## [Assigned task]
Print exactly the lines that run from the opening line of the material through the line with "background:#CFCECD; color:#10502F; border-right:2px", and nothing else, leaving out pictures.

===============

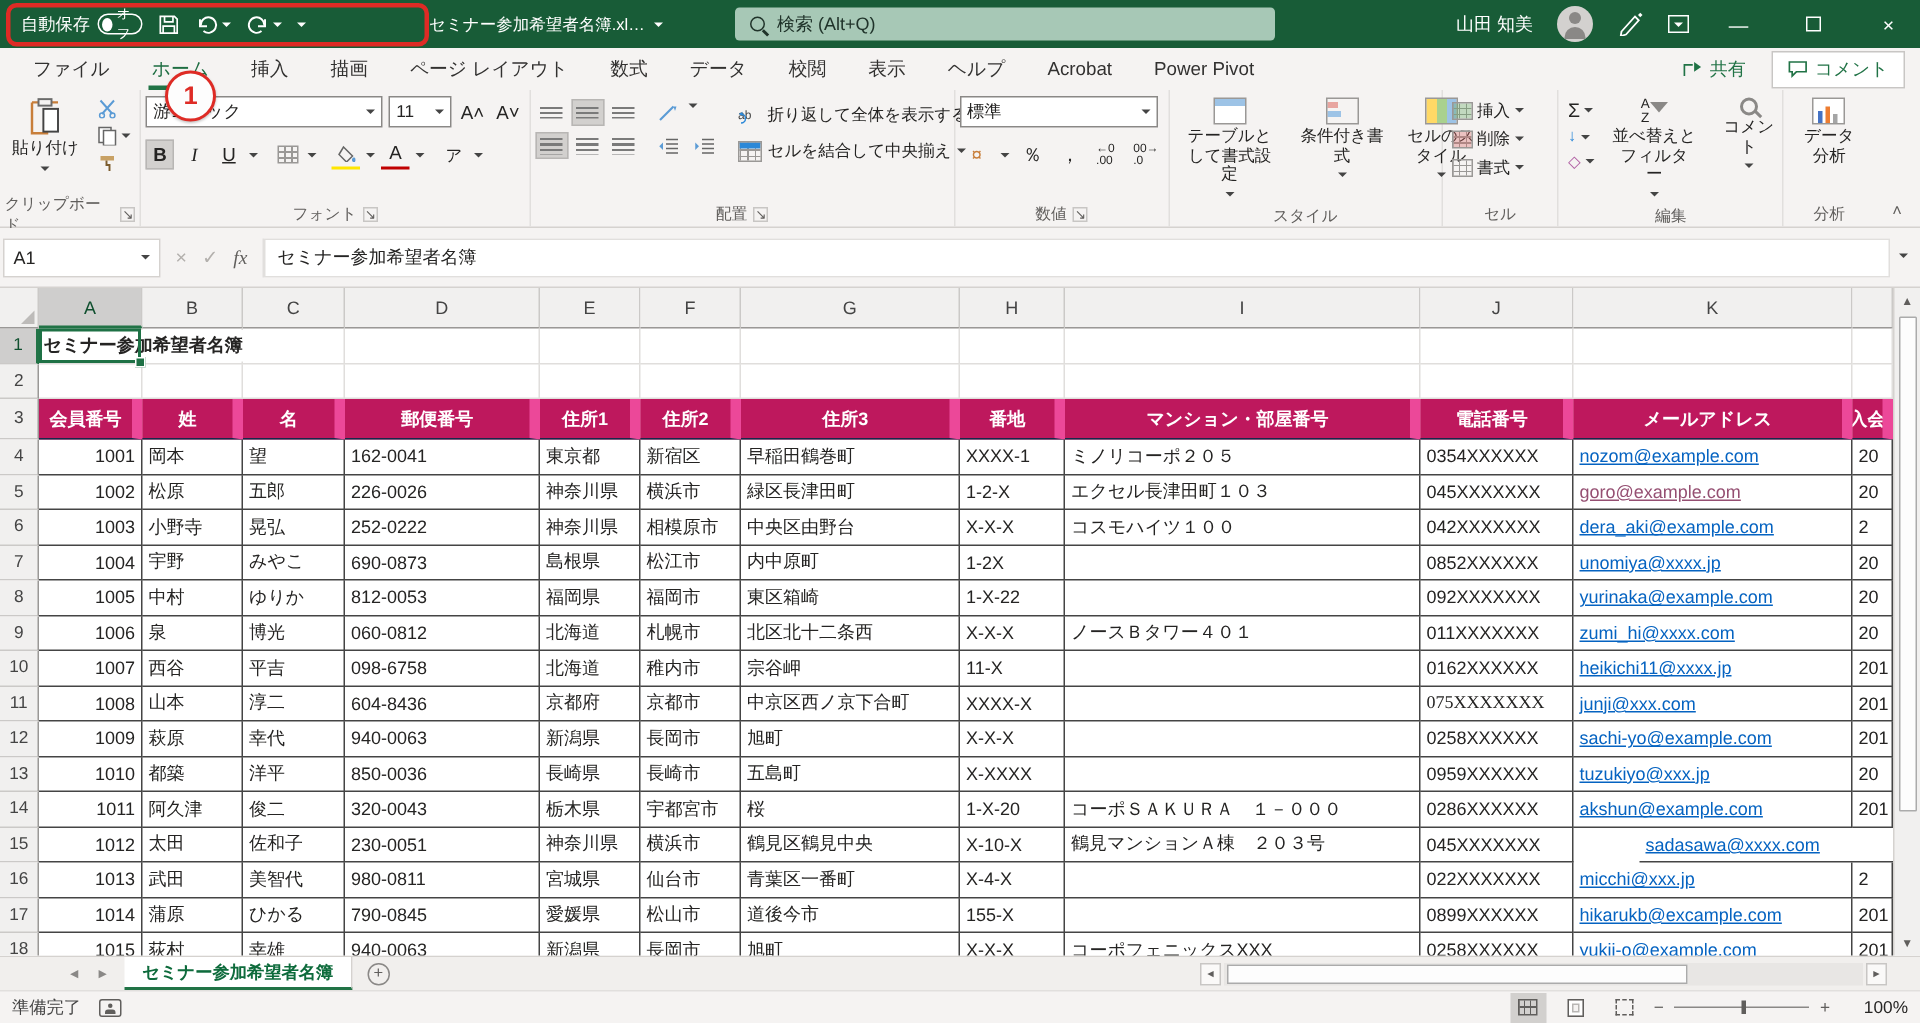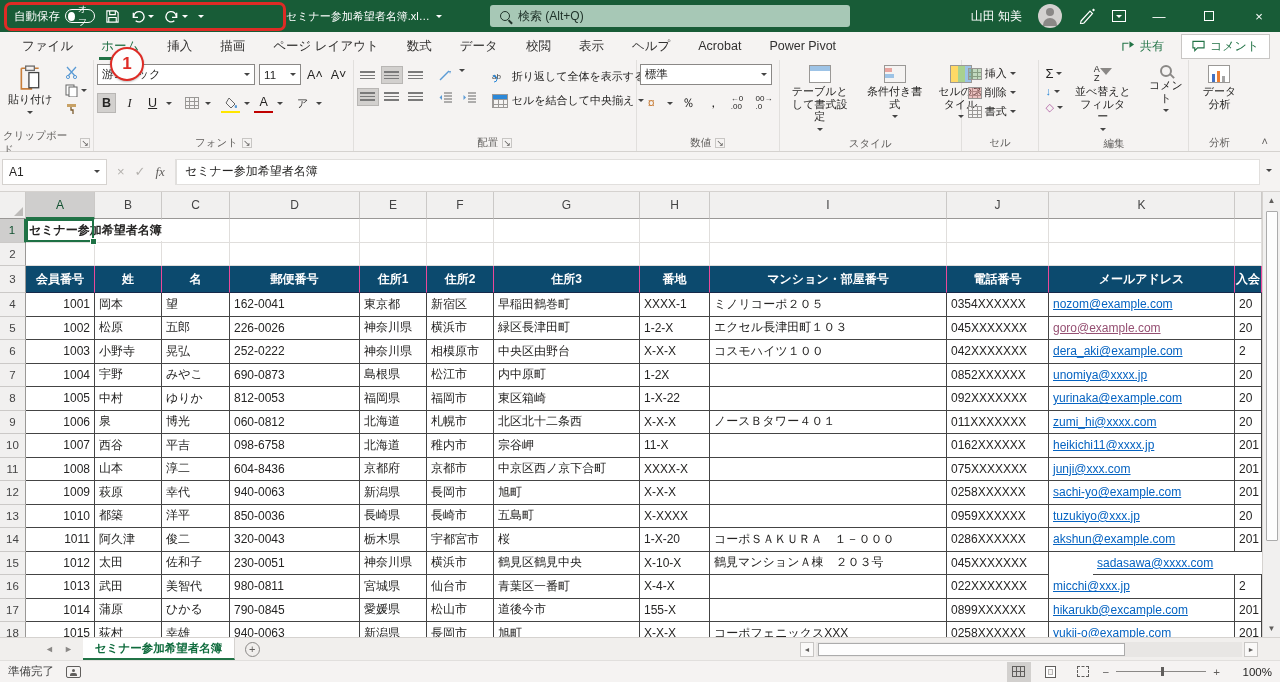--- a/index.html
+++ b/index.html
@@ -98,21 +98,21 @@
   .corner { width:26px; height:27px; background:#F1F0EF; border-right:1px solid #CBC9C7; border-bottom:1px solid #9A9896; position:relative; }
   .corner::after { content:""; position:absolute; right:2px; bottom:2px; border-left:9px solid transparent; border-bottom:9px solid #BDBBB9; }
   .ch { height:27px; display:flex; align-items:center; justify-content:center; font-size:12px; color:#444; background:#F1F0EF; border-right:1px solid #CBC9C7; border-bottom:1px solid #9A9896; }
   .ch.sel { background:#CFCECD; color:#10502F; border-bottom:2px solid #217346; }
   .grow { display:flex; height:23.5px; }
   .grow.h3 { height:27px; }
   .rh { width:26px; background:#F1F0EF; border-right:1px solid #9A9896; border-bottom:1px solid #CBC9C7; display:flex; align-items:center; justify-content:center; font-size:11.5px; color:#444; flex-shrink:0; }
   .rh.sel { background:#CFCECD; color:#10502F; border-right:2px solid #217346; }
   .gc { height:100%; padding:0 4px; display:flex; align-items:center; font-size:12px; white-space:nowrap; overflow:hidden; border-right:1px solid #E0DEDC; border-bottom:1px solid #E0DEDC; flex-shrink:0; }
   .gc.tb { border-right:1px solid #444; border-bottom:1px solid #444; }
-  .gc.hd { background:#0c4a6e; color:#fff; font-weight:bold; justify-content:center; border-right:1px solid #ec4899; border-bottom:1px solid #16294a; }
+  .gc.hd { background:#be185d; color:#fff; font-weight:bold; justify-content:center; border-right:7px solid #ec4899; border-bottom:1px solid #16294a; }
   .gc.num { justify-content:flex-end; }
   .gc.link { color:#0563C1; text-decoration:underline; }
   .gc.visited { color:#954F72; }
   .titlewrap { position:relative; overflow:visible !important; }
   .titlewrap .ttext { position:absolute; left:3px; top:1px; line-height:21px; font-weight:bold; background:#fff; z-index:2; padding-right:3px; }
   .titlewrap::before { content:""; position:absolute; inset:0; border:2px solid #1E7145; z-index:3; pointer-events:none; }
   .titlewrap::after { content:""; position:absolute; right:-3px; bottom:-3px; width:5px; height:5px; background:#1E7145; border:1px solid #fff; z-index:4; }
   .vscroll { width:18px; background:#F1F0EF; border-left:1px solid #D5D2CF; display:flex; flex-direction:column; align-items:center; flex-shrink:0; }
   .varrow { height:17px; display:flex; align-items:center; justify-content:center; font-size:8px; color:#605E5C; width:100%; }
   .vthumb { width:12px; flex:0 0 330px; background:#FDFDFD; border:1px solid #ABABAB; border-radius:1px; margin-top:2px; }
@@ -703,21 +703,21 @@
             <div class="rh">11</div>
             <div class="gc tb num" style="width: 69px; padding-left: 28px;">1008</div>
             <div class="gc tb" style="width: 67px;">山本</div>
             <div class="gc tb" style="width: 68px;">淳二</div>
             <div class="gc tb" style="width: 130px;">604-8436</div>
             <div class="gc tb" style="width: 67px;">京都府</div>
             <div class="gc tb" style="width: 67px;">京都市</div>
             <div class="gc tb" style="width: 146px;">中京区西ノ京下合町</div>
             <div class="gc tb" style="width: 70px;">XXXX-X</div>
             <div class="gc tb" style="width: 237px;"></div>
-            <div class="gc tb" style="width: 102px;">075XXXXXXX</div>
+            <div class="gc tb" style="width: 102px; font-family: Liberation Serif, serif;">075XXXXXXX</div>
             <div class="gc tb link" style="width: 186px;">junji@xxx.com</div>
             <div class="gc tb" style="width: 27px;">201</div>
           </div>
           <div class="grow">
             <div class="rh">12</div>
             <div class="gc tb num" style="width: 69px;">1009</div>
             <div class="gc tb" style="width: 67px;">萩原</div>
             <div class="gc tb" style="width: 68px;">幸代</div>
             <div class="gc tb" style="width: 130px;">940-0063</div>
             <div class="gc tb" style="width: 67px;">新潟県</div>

===============

## [Response to this task]
--- a/index.html
+++ b/index.html
@@ -98,21 +98,21 @@
   .corner { width:26px; height:27px; background:#F1F0EF; border-right:1px solid #CBC9C7; border-bottom:1px solid #9A9896; position:relative; }
   .corner::after { content:""; position:absolute; right:2px; bottom:2px; border-left:9px solid transparent; border-bottom:9px solid #BDBBB9; }
   .ch { height:27px; display:flex; align-items:center; justify-content:center; font-size:12px; color:#444; background:#F1F0EF; border-right:1px solid #CBC9C7; border-bottom:1px solid #9A9896; }
   .ch.sel { background:#CFCECD; color:#10502F; border-bottom:2px solid #217346; }
   .grow { display:flex; height:23.5px; }
   .grow.h3 { height:27px; }
   .rh { width:26px; background:#F1F0EF; border-right:1px solid #9A9896; border-bottom:1px solid #CBC9C7; display:flex; align-items:center; justify-content:center; font-size:11.5px; color:#444; flex-shrink:0; }
   .rh.sel { background:#CFCECD; color:#10502F; border-right:2px solid #217346; }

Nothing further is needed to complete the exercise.